[Opening DATASET EXCERPTS section]

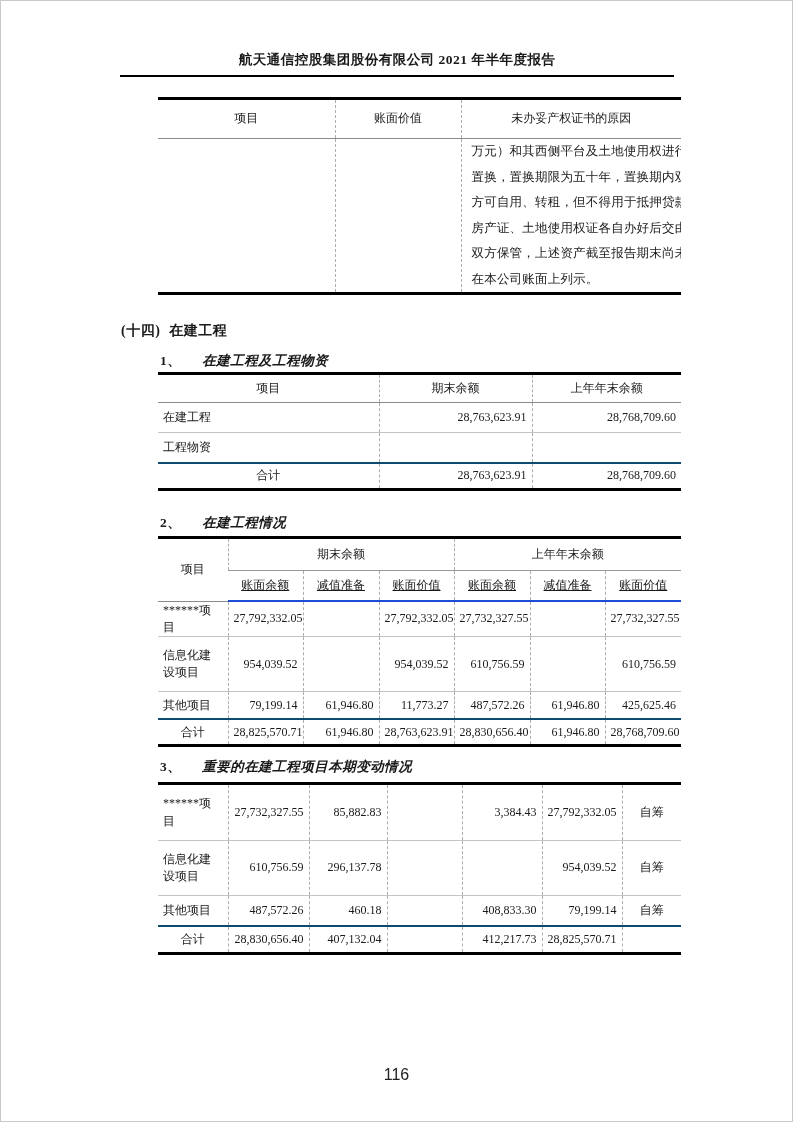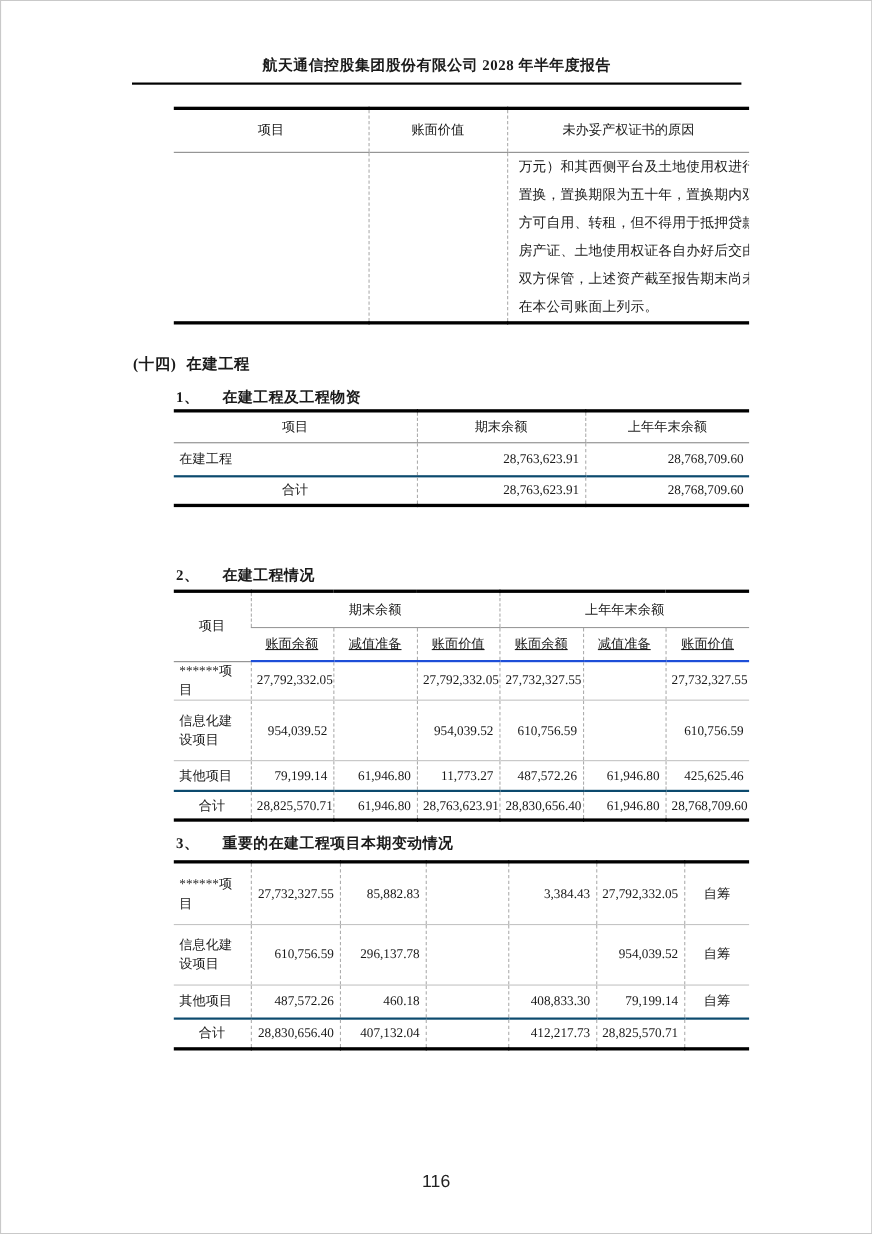--- a/index.html
+++ b/index.html
@@ -63,21 +63,21 @@
   
   .sec-heading {
     position: absolute; left: 121px; top: 322px;
     font-size: 14px; font-weight: bold; letter-spacing: 0.5px;
   }
   .sec-heading .sec-title { margin-left: 9px; }
   .sub-heading {
     position: absolute; left: 160px;
     font-size: 13.5px; font-weight: bold; letter-spacing: 0.5px;
   }
-  .sub-heading .sub-title { margin-left: 21px; }
+  .sub-heading .sub-title { margin-left: 21px; font-style: italic; }
   #sub1-heading { top: 352px; }
   #sub2-heading { top: 514px; }
   #sub3-heading { top: 758px; }
 
   
   .t1 { top: 372px; }
   .t1 tr.hdr th { height: 27px; }
   .t1 tr.body-row td { height: 29px; }
   .t1 tr.total-row td { height: 24px; }
 
@@ -107,21 +107,21 @@
     text-align: center;
     font-family: "Liberation Sans", "DejaVu Sans", sans-serif;
     font-size: 16px; color: #222;
   }
 </style>
 </head>
 <body>
 
 <div class="page">
 
-  <div class="doc-header">航天通信控股集团股份有限公司 2028 年半年度报告</div>
+  <div class="doc-header">航天通信控股集团股份有限公司 2021 年半年度报告</div>
 
   <table class="fin cert">
     <colgroup>
         <col style="width:177px">
         <col style="width:126px">
         <col style="width:220px">
       </colgroup>
     <tbody>
         <tr class="hdr">
       <th>项目</th>
@@ -159,20 +159,25 @@
     <tbody>
         <tr class="hdr">
       <th>项目</th>
       <th>期末余额</th>
       <th>上年年末余额</th>
     </tr>
     <tr class="body-row">
       <td class="lbl">在建工程</td>
       <td class="num">28,763,623.91</td>
       <td class="num">28,768,709.60</td>
+    </tr>
+    <tr class="body-row">
+      <td class="lbl">工程物资</td>
+      <td class="num"></td>
+      <td class="num"></td>
     </tr>
     <tr class="body-row total-row">
       <td class="ctr">合计</td>
       <td class="num">28,763,623.91</td>
       <td class="num">28,768,709.60</td>
     </tr>
   </tbody>
     </table>
 
   <div class="sub-heading" id="sub2-heading">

[Closing DATASET EXCERPTS section]

EXERCISE GOAL – With the images excluded, output every record verbatim.

TASK RESULT –
--- a/index.html
+++ b/index.html
@@ -63,21 +63,21 @@
   
   .sec-heading {
     position: absolute; left: 121px; top: 322px;
     font-size: 14px; font-weight: bold; letter-spacing: 0.5px;
   }
   .sec-heading .sec-title { margin-left: 9px; }
   .sub-heading {
     position: absolute; left: 160px;
     font-size: 13.5px; font-weight: bold; letter-spacing: 0.5px;
   }
-  .sub-heading .sub-title { margin-left: 21px; }
+  .sub-heading .sub-title { margin-left: 21px; font-style: italic; }
   #sub1-heading { top: 352px; }
   #sub2-heading { top: 514px; }
   #sub3-heading { top: 758px; }
 
   
   .t1 { top: 372px; }
   .t1 tr.hdr th { height: 27px; }
   .t1 tr.body-row td { height: 29px; }
   .t1 tr.total-row td { height: 24px; }
 
@@ -107,21 +107,21 @@
     text-align: center;
     font-family: "Liberation Sans", "DejaVu Sans", sans-serif;
     font-size: 16px; color: #222;
   }
 </style>
 </head>
 <body>
 
 <div class="page">
 
-  <div class="doc-header">航天通信控股集团股份有限公司 2028 年半年度报告</div>
+  <div class="doc-header">航天通信控股集团股份有限公司 2021 年半年度报告</div>
 
   <table class="fin cert">
     <colgroup>
         <col style="width:177px">
         <col style="width:126px">
         <col style="width:220px">
       </colgroup>
     <tbody>
         <tr class="hdr">
       <th>项目</th>
@@ -159,20 +159,25 @@
     <tbody>
         <tr class="hdr">
       <th>项目</th>
       <th>期末余额</th>
       <th>上年年末余额</th>
     </tr>
     <tr class="body-row">
       <td class="lbl">在建工程</td>
       <td class="num">28,763,623.91</td>
       <td class="num">28,768,709.60</td>
+    </tr>
+    <tr class="body-row">
+      <td class="lbl">工程物资</td>
+      <td class="num"></td>
+      <td class="num"></td>
     </tr>
     <tr class="body-row total-row">
       <td class="ctr">合计</td>
       <td class="num">28,763,623.91</td>
       <td class="num">28,768,709.60</td>
     </tr>
   </tbody>
     </table>
 
   <div class="sub-heading" id="sub2-heading">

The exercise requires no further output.